I honestly don`t know why on earth I`m going to bloody Brussels again when I know that I won`t pass. So much money spent just so I can shut up my stupid conscience! *sigh*
Anyway, speaking of stupidity, yesterday I met someone who has perhaps been my best friend for a very very long time. A best friend I never met, because I didn`t want to. I knew that once my brain realized he was a real flesh and blood person and not just a shadow on the other side of the screen, I wouldn`t be able to confide in him any longer. And I was right I think. I don`t know how I`ll be able to tell him everything now. I will never be as close to him as I was when I didn`t actually know him. Lol. Doesn`t make any sense, but there you have it.
I never said I knew what I was doing.
Lol, it seems things are kind of moving on this week. First the modelling thing, and now this.
I had my second interview for the post of journalist this afternoon, and in fact I have just received an email telling me I have got it. The problem is that the wage is not much higher than the one I am currently earning. Obviously the job would be very interesting and motivating, however it involves a lot of hassle as I would have to learn to drive in around a month, not to mention the fact that working with the government I have half days during the summer months (around two and a half months actually) and I wouldn`t have that working in the private sector.

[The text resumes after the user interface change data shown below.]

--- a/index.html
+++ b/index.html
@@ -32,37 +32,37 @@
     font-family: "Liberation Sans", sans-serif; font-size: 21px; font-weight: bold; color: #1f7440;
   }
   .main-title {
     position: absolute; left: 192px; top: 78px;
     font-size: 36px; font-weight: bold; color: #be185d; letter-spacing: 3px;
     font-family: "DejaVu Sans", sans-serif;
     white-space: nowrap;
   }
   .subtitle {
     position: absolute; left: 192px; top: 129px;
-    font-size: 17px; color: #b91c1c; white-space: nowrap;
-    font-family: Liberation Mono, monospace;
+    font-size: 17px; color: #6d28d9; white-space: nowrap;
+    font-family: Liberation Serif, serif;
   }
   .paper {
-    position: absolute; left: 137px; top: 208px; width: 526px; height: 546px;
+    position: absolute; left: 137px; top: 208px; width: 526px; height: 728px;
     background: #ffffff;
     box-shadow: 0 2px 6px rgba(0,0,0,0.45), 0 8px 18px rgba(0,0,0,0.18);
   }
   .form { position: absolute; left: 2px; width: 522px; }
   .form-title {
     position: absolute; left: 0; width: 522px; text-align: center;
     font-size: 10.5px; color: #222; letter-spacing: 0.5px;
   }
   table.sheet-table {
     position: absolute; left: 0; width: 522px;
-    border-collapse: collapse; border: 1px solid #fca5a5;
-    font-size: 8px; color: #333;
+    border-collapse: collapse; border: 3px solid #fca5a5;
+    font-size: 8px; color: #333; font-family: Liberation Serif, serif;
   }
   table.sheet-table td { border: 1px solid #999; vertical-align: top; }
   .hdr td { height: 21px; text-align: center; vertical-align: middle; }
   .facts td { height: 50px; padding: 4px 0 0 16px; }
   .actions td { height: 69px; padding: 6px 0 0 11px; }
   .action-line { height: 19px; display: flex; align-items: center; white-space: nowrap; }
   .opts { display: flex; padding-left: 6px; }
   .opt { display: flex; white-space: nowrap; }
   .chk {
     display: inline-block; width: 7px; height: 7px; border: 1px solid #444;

The newspaper director wants my reply immediately. He allready called twice and has said he will call again tomorrow morning before 9am.
If the wage had been a little bit higher I would have accepted for sure, but as it is I do not think it is worth the hassle. Working hours are a bit of a pain too as I would be expected to work till 6pm or later (now I work until around 5) and sometimes go in during weekends as well (NO WAY). So... there you have it I guess.

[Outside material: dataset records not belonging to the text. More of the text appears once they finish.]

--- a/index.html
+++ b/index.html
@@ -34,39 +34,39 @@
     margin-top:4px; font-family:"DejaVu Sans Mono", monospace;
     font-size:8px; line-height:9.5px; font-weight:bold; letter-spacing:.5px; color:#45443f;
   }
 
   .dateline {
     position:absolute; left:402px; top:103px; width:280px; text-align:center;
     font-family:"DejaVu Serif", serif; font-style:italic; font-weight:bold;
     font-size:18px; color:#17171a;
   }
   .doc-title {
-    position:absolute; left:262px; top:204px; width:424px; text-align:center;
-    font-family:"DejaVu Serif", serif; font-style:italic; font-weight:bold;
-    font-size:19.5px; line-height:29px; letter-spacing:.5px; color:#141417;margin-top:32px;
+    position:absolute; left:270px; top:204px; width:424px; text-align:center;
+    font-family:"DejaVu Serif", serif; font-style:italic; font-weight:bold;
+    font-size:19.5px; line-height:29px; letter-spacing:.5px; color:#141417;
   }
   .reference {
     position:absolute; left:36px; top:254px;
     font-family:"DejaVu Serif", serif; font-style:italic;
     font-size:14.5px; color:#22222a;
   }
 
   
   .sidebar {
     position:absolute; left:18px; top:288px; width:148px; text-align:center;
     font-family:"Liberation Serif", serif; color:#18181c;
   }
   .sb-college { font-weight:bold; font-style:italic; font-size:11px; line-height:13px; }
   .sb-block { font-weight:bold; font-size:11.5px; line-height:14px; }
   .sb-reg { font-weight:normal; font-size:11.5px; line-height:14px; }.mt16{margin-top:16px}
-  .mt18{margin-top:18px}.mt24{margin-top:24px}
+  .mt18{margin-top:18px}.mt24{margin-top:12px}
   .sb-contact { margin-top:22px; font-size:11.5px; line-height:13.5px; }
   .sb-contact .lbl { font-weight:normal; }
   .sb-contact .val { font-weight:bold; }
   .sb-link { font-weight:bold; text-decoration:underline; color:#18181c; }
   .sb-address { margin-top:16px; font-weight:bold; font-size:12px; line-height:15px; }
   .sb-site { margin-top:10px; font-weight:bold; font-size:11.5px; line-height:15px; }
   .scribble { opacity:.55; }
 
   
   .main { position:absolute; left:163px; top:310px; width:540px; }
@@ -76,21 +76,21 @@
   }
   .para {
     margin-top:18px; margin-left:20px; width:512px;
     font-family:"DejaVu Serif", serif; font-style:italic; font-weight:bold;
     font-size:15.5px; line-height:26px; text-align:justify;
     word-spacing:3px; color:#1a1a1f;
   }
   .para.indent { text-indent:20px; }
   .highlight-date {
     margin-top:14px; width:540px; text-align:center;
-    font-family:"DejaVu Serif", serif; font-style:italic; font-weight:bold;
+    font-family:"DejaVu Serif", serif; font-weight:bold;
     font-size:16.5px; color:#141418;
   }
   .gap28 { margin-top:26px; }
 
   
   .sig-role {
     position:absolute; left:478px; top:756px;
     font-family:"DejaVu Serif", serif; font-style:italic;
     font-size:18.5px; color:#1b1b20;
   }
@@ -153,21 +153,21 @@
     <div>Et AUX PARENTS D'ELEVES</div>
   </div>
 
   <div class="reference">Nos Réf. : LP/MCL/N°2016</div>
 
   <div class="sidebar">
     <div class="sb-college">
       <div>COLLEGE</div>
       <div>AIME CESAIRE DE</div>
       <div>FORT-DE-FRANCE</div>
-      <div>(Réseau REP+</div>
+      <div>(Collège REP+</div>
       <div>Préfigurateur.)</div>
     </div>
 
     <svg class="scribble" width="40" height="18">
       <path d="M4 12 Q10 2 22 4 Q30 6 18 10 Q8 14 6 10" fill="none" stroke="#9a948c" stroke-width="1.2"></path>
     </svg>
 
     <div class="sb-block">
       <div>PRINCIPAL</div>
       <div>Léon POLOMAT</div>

Damn it. My father is all set against it, so I would just love to pointedly ignore all his objections, shove them up his arse and get on with it, however there are good reasons of my own which, I think, will not let me do that.
Mostly, I NEED MONEY TO GET A PLACE OF MY OWN! That has been my number one priority for ages now. This job would be time consuming and interesting, but, as I allready said, it does not pay enough for me to move out I think.
What an amazing thing!! There`s a Maltese gothic photographer whom I`ve admired for quite some time. His style is hauntingly evocative and quite dark with romantic tinges. Anyway, I`ve watched his work from afar, and I`ve seen him various times, which is not so surprising seeing that we frequent the same scene. It seems that last evening he found my profile and pics online (on another website) and sent me a very flattering message asking me to pose for him. What`s more, he said he had been meaning to ask me for quite some time, but that he had always felt awkward as he doesn`t know me very well.
I am really really flattered. Right now I don`t have the time for a photoshoot, however in a couple of weeks or so I will be totally free, so GO MASQUE!
Why am I so fascinated by my guilt? I feel literally torn in two. Dammit I just don`t know what I should do. How can someone tollerate such a situation? How can he know and accept it? Is that a sign that he really doesn`t care? They are so damn different, and there is so much to appreciate in both of them. One is as kind and nice as I can never be, the other one reflects certain parts of me I rarely show, but which are recently prevailing more and more. I honestly don`t know how I coped yesterday. It was terrible. It was wonderful. It was really exciting.
I just know that I could seriously hurt someone right now, and I don`t want to do that. But I seriously cannot stop myself. I cannot choose. Dammit.
The point is, right now I should be concentrating on the bloody exam which is in TWO WEEKS` TIME!!! WAAAAAA!!!